Endoscopic Diagnosis of Jejuno-Gastric Intussusception
Mwachiro MM, Burgert SL, Arega FL, Spears C
Endoscopy and Research Department, Tenwek Hospital
Correspondence to: Dr. Michael Mwachiro, P.O Box 39-20400 Bomet Kenya. Email: firstname.lastname@example.org
Jejunogastric intussusception is a rare complication of gastric surgery that is potentially life threatening if it is not diagnosed early. This condition is a surgical emergency and is most commonly seen after gastro-jejunostomy. The authors report a case of an elderly female patient who presented with hematemesis and abdominal pain. Endoscopic evaluation revealed prolapsed small bowel into the stomach which was subsequently reduced intra-operatively. She had an uneventful post operative stay. This entity is fatal without surgical intervention. Diagnostic modalities like CT scan and endoscopy are key in the management of this entity.

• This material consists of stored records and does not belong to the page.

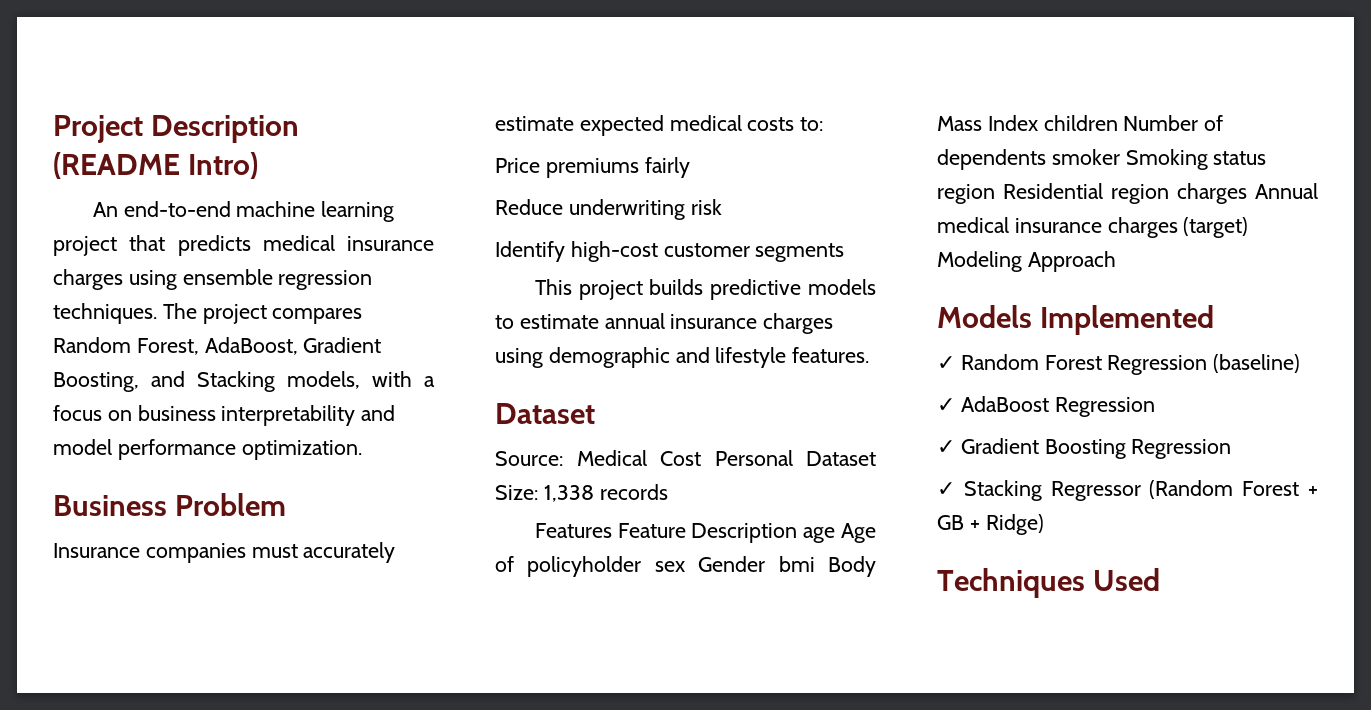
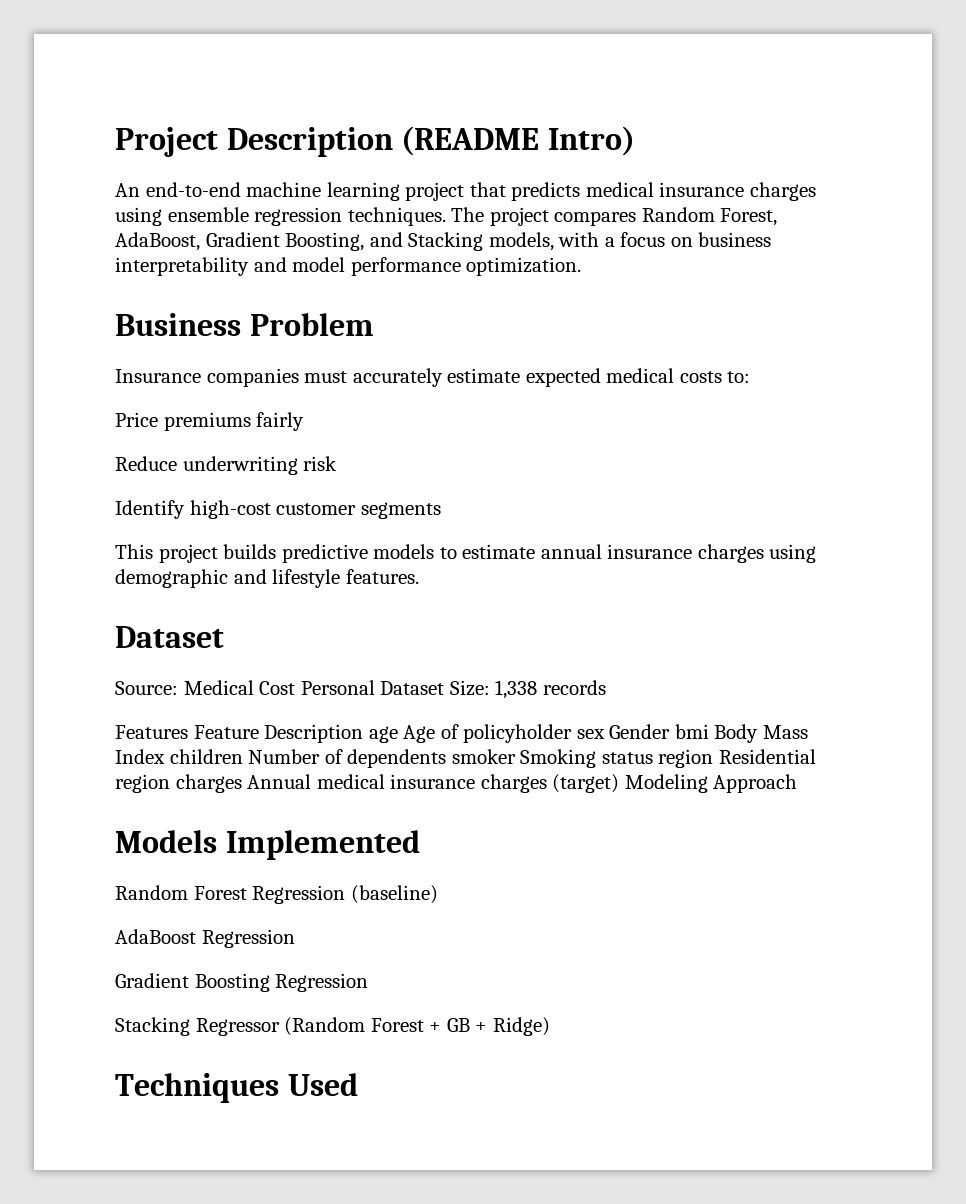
- ✓ Random Forest Regression (baseline)
+ Random Forest Regression (baseline)
- ✓ AdaBoost Regression
+ AdaBoost Regression
- ✓ Gradient Boosting Regression
+ Gradient Boosting Regression
- ✓ Stacking Regressor (Random Forest + GB + Ridge)
+ Stacking Regressor (Random Forest + GB + Ridge)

Keywords: Retrograde jejunogastric intususception, Gastric surgery, Gastro-jejunostomy
Retrograde jejuno-gastric intussusception (JGI) is a rare entity that is usually fatal without surgical intervention (1). Few cases have been reported in literature and in these diagnoses had been done by clinical suspicion and barium studies. This condition is most frequently associated with previous gastrointestinal tract surgery (2).
We report a case of a 60-year-old female patient, who presented at our facility after a referral from a peripheral facility with hematemesis and abdominal pains for 4 days. The initial clinical impression was bleeding peptic ulcer disease. It was noted that she had previous surgery for a perforated duodenal ulcer 15 years prior. An erect abdominal x-ray was normal.
On examination she was hemodynamically stable, with stable vital signs and saturating well on room air. She had a soft, moderately distended abdomen with generalized tenderness and no guarding. She had no palpable mass. She had a midline sub umbilical scar. Her other systems were normal. Laboratory results revealed an elevated hematocrit and thrombocytosis, with a normal white blood cell (WBC) count at 8400. She had a normal International Normalised Ratio (INR) lab result at 1.16. The patient received initial fluid resuscitation and was prepared for endoscopy.
Endoscopy report: The endoscopic evaluation was performed by Dr Mwachiro- endoscopy fellow with two years experience and Dr Burgert who is the resident gastroenterologist consultant with over 20 years experience. Endoscopic evaluation revealed a normal esophagus, but with the prolapsed of loops of small bowel into the stomach with twisting of loops (Figure 1). A tentative diagnosis of duodenal prolapse was made. She was immediately transferred to the operating room, where an exploratory laparatomy was performed to reduce the prolapsed bowel.
Click to view figure 1
Intra-operatively, adhesionalysis was performed and the intussusceptum was identified on palpation and was reduced. It was noted that she had a gastro-jejunostomy from the prior surgery with no resection of stomach. . She had a type II JGI (Figure 1). The patient had an uneventful post-op stay and was discharged home on day 6 after surgery.
JGI was described in 1914 by Bozzi in a patient with gastro-jejunostomy and it was later reported by Lundberg in 1922 in a patient with Billroth II resection (2, 5). It is a rare complication after gastro-jejunostomy or Billroth II gastrectomy and has also been described in association with previously placed gastrostomy tubes (4, 13) .The incidence post gastric surgery has been reported as 3 in 2000 cases or 0.0015% (5).
Three anatomic types have been described (6): type I concerns the afferent loop, type II the efferent loop and type III represents a combined form. Type II or retrograde efferent loop intussusception is the most common (80%) with the two other types accounting for 10% each (7). Our case was type II.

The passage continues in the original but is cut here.